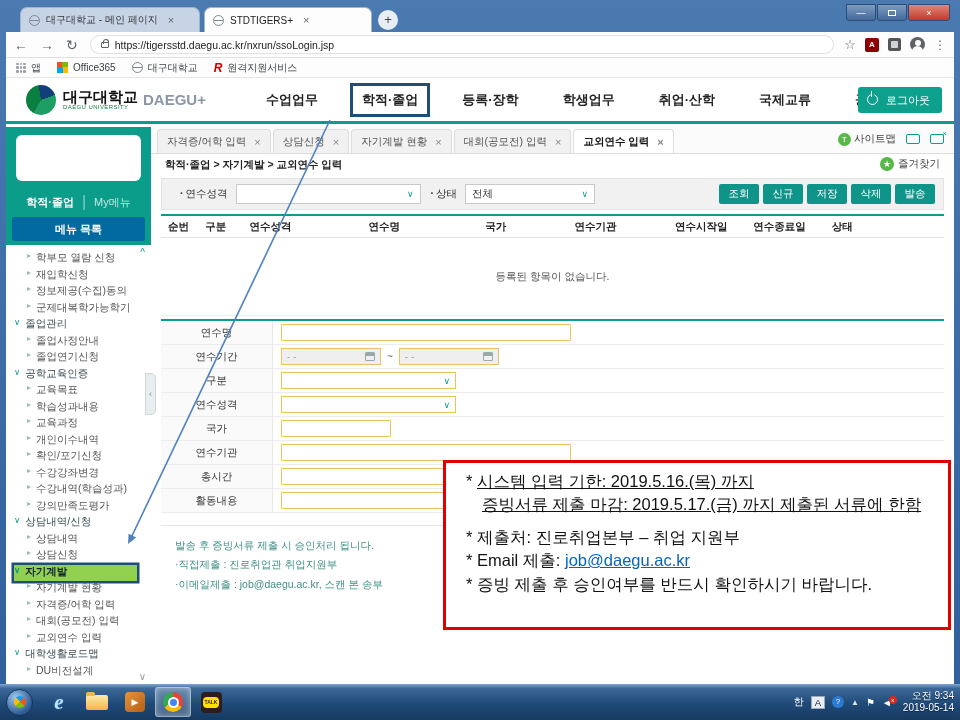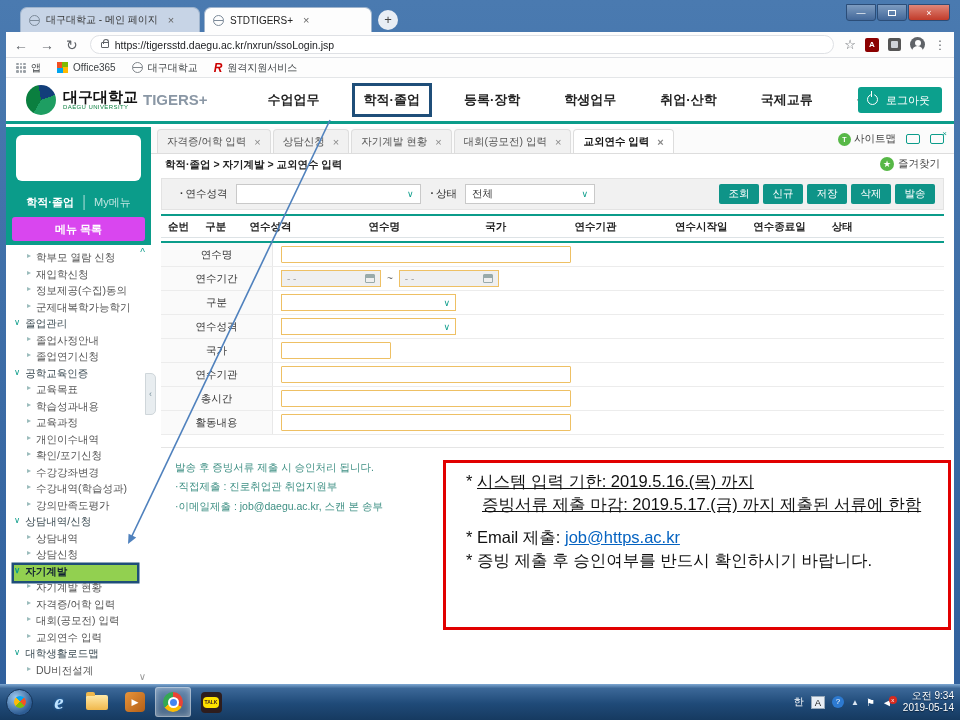"TIGERS+" span.brand { text: TIGERS+ -> DAEGU+ }
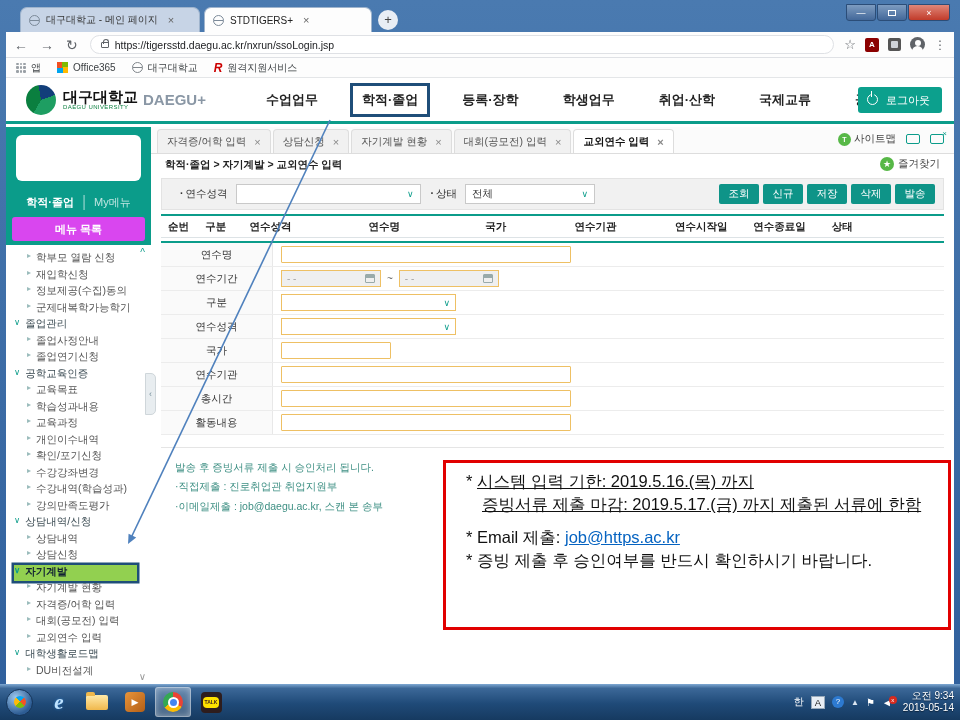"메뉴 목록" .menu-head { background: #d946ef -> #0369a1 }
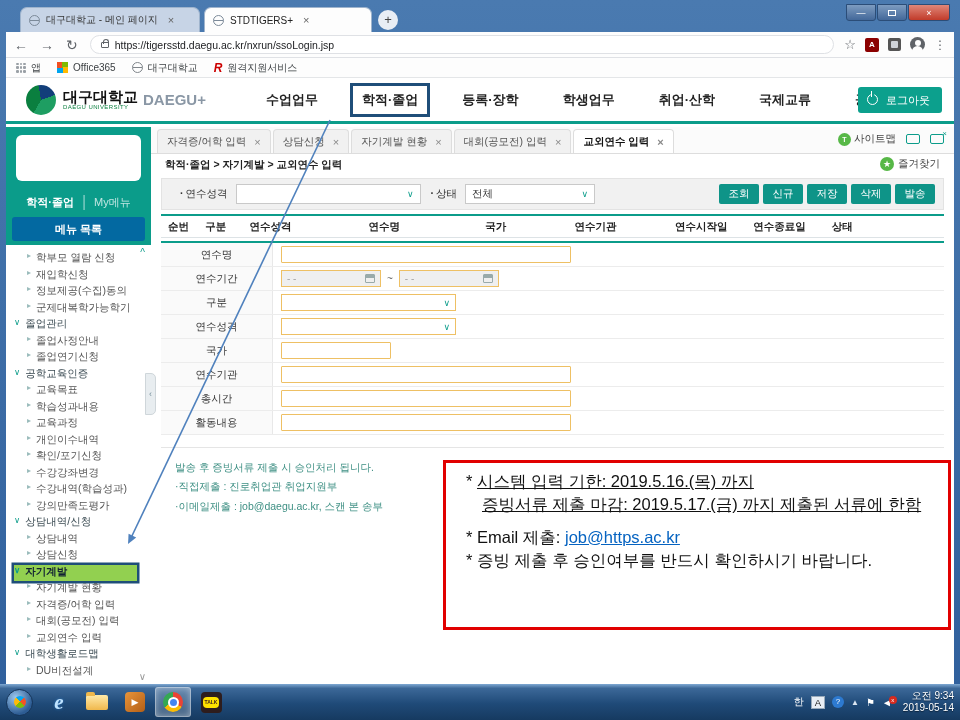"등록된 항목이 없습니다." div.gempty { html: none -> <div>등록된 항목이 없습니다.</div> }
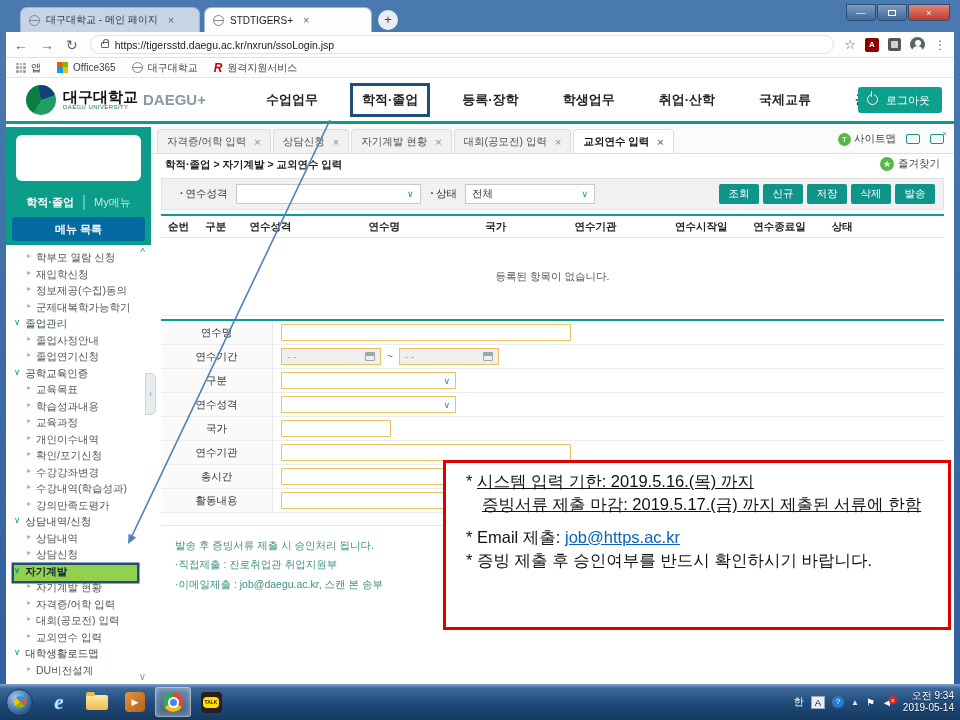"* 제출처: 진로취업본부 – 취업" div.ind1 { html: none -> <div>* 제출처: 진로취업본부 – 취업 지원부</div> }
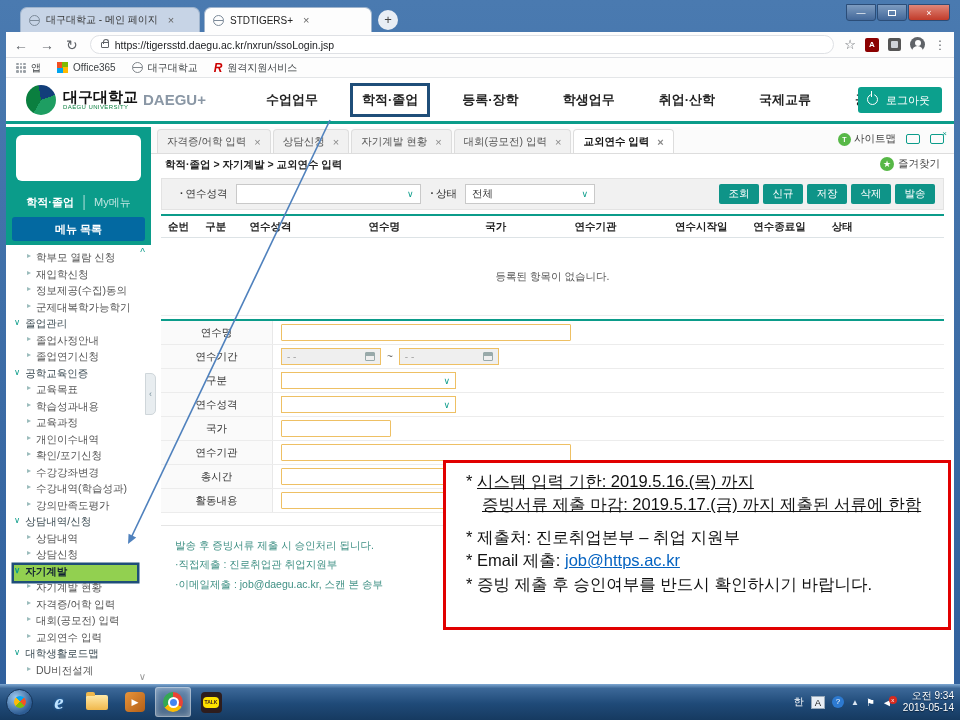"job@https.ac.kr" a { text: job@https.ac.kr -> job@daegu.ac.kr }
□ □ □ □ □ □ □
» **Exercise aim**
Because only the text is wanted, repeat all the entries exactly and leave out the pictures.

» **Exercise output**
"TIGERS+" span.brand { text: TIGERS+ -> DAEGU+ }
"메뉴 목록" .menu-head { background: #d946ef -> #0369a1 }
"등록된 항목이 없습니다." div.gempty { html: none -> <div>등록된 항목이 없습니다.</div> }
"* 제출처: 진로취업본부 – 취업" div.ind1 { html: none -> <div>* 제출처: 진로취업본부 – 취업 지원부</div> }
"job@https.ac.kr" a { text: job@https.ac.kr -> job@daegu.ac.kr }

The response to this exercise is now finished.